Neurofeedback
Do you want or need more for your marriage than just talk therapy?
Are the two of you working on the relationship but find that you can’t quite make the progress you’d like? Do you experience a breakdown in communication that seems to have a life of its own—despite your best efforts? Perhaps you are dealing with infidelity and the constant triggers. Or perhaps you are dealing with constant conflict or distance? Have you done marriage counseling but realize you need a little something more?
Modern living is an extreme sport that can take its toll on a marriage—and on one’s mental and physical health. Relationship advice is everywhere you look, from the magazine cover in the checkout line to your mom to your sister-in-law Judy. Perhaps you’ve followed much of it and have even invested in couples therapy, only to find yourselves reverting back to old ways that have you both feeling stressed and worried.
When the brain gets stuck, so do you, and so does your marriage.
There’s good reason for your struggling and for the fact that you are stuck. When the brain gets going in one direction, it tends to continue on in that direction, unless it gets the necessary feedback to correct itself. Chronic stress, trauma, addictions, ADHD, illnesses, and other family events can impact brain function and therefore your ability to change negative marriage cycles. There are times when trying to think different thoughts or practice different habits just isn’t possible—not for a lack of will power or character—but for real physiological, non-adaptive patterns in the brain.

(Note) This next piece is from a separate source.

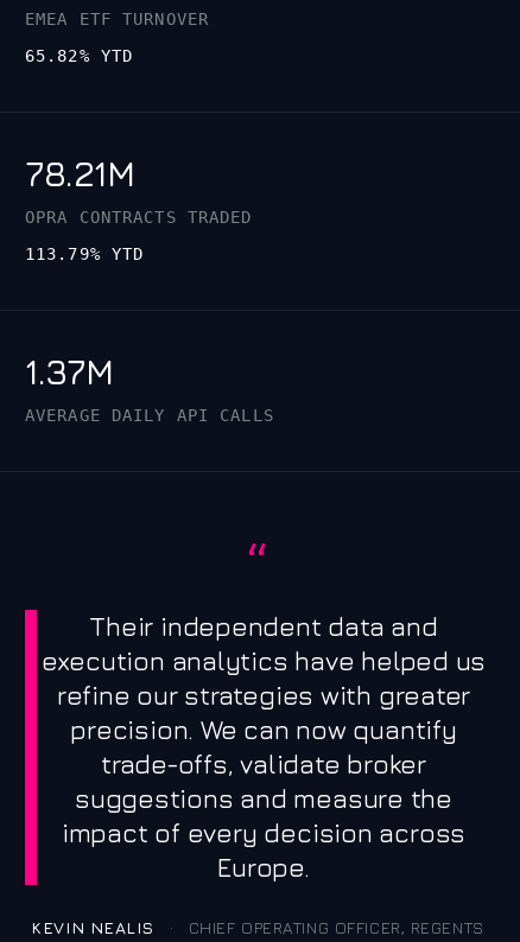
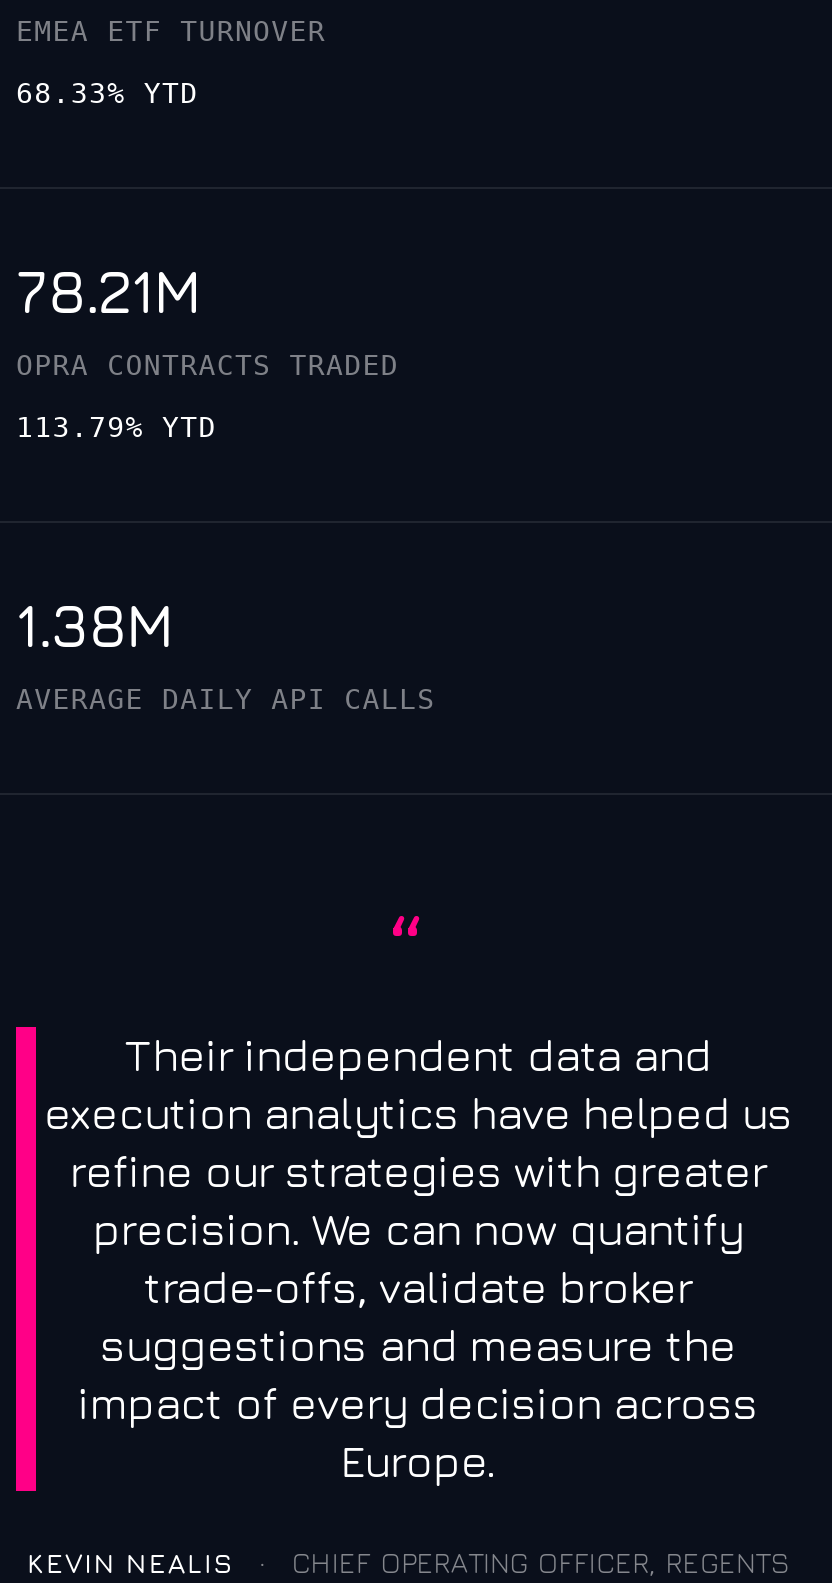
[25,46,133,65] 65.82% YTD -> [16,72,198,104] 68.33% YTD
[25,350,113,392] 1.37M -> [16,584,173,656] 1.38M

There are times when we need powerful physiological intervention. And I don’t mean medication. More and more studies are coming out that demonstrate unmistakably, that antidepressants work for a very small percentage of people–something like 25%. (See the book Lost Connections by Johann Hari for a summary of the research and a GREAT read!) In other words, medications work for a period of time, then the individual has to return for a higher dose—which means a few more months of the placebo effect—and a few more side effects. Even for folks who insist they are being helped by the medication, it is often clear that they are still struggling with depression and anxiety.
This is where neurofeedback—a non-invasive and perfectly natural tool—can come in.
Have any questions? Reach out to us!
What is neurofeedback and how can it help my marriage?
What is neurofeedback? (Click the link if you want to go more in depth.) Neurofeedback is biofeedback for the brain. The brain has a profound ability to self-correct once given the right information. Its entire design is built around detecting difference or potential problems and then solving those problems. Like when you get a cut on your arm. The Central Nervous System sees this as a “difference” or a “problem” to solve, and it moves to action immediately. The same goes with mental or emotional misfires. When the brain becomes more resilient and flexible when it comes to problem solving, so do you.
In 25 years of marriage counseling, I’ve become aware of just how difficult it can be for people to resolve marriage problems. The challenges that all of us face to be able to calm down enough and to get outside our hurt feelings enough to communicate more clearly are extraordinary. Neurofeedback helps the couples I work with do just that, and they make 6 months to a year’s worth of progress via one month of neurofeedback training. With neurofeedback, we can get straight to command central, and my couples feel the difference.
Here’s what a few of them have to say:
“It only took two days on Neurofeedback before I began to feel differently. My thoughts were clearer and they somehow seemed more my own. I felt like Neurofeedback released my mind from its own prison, and once my thoughts began to feel free, so did I. It is a journey to have my mind unencumbered by old patterns and traumatic thoughts to be free now to actually be myself and get to know that person. I highly recommend it, combined with therapy, for anyone; especially those struggling with triggers and traumas.”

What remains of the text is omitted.